Methods A couple on lifelong treatment with warfarin and continuous regular follow-ups took some drops of a GSE product for 3 days. The female patient experienced a minor subcutaneous haematoma 3 days later, and her international normalised ratio (INR) value was 7.9. This was reported to the Swedish Medical Products Agency (MPA) as a spontaneous post-marketing report concerning adverse drug reactions/interactions. The composition of the GSE products was determined by proton and carbon-13 nuclear magnetic resonance spectroscopy (NMR). The inhibitory effect of the GSE products on the cytochrome P450 enzymes was tested in an in vitro baculosome assay.
Results The NMR analysis showed that all three investigated GSE products contained the synthetic preservative benzethonium chloride (BTC) in addition to glycerol and water. No authentic GSE extract was found in any of the three GSE products analysed. Furthermore, BTC was found to be a potent inhibitor of CYP3A4 and CYP2C9 activity in vitro.
Conclusion Our results suggest that BTC in the GSE products is responsible for the increase in the INR value in a patient on warfarin treatment.
Keywords Grapefruit seed extract - Benzethonium chloride - Warfarin
... (details of the study in the link article)
Discussion
The present study was initiated in response to a pharmacovigilance report concerning serious adverse reactions/interactions in two patients on warfarin therapy. CYP2C9 is the enzyme responsible for the metabolism of the pharmacologically more active form of warfarin. One possible explanation for the clinical findings could thus be inhibition of CYP2C9 by one or several components of the GSE product resulting in increased plasma levels of warfarin.
Three different GSE products were obtained either from the local health shop or by ordering from the Internet. NMR analysis showed that all three GSE products contained considerable amounts of the synthetic preservative BTC. The labelling on the products described the product as pure GSE, and no synthetic additives were declared.

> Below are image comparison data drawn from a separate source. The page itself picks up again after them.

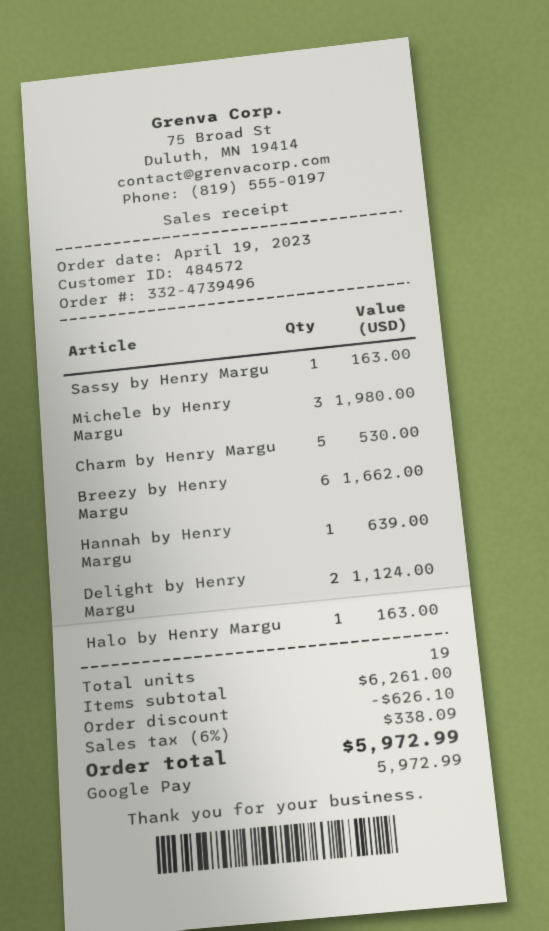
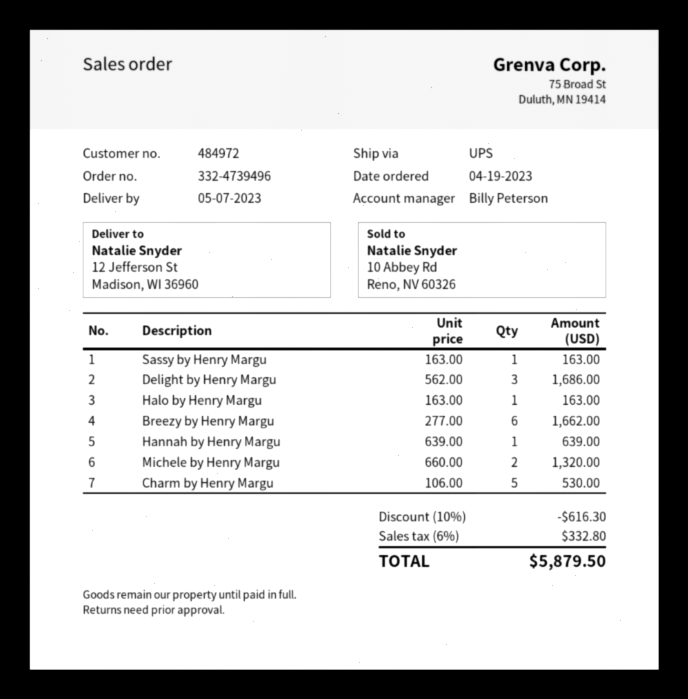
customer number: 484572 -> 484972
Michele by Henry Margu: 3 for 1980.00 -> 2 for 1320.00
Delight by Henry Margu: 2 for 1124.00 -> 3 for 1686.00
discount: 626.10 -> 616.30
tax: 6% = 338.09 -> 6% = 332.80
total: 5972.99 -> 5879.50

However, this is in sharp contrast to our results. Our NMR analysis did not show any significant amount of natural grapefruit seed components in any of the investigated products. Instead, our data suggest that these products are composed mainly of glycerol, water and BTC. They are not, as promoted by the manufacturers, natural GSE products.
We then analysed the three different GSE products, as well as BTC alone, in an in vitro baculosome assay for CYP2C9 inhibition. We found that all three products, and also BTC alone, indeed caused a very strong inhibition of CYP2C9. It thus seems likely that BTC is responsible for the observed inhibition. Furthermore, we analysed the specificity of the BTC inhibition by assessing the effect of BTC on the activity of CYP3A4. Our results show that CYP3A4 activity is also inhibited in vitro by BTC.
Additional studies are required to elucidate the mechanism behind the observed inhibition, but it seems that BTC can inhibit enzymes of the cytochrome P450 system in an unspecific manner. Interactions between surfactants and the CYP system in Prochilodus scrofa fish have previously been studied, and it has been hypothesized that compounds with surfactant properties are able to inactivate the components of the CYP system in two different ways, by altering the conformation of the active site and also by disrupting the lipid environment in which the enzymes are expressed [3, 5]. Non-specific enzyme inhibition by BTC has also been reported [1]. Coates and Flood show that BTC can inhibit both α7 and α4β2 human recombinant neuronal nicotinic acetylcholine receptors in Xenopus oocytes.
GSE has been promoted as a gentle and non-toxic natural product with a healing power against a variety of diseases and with a very high antimicrobial efficacy.
It has been shown that ethanol extracts of grapefruit seed and pulp can inhibit bacterial growth [2].
However, it has also been reported that some commercial GSE products contain synthetic preservatives such as BTC, and that these additives are solely responsible for the antimicrobial activity of the products. Six different commercial GSE products were analysed [12], and it was shown that all GSE products except one contained BTC. Antimicrobial activity was only found in the GSE products containing BTC [11, 12].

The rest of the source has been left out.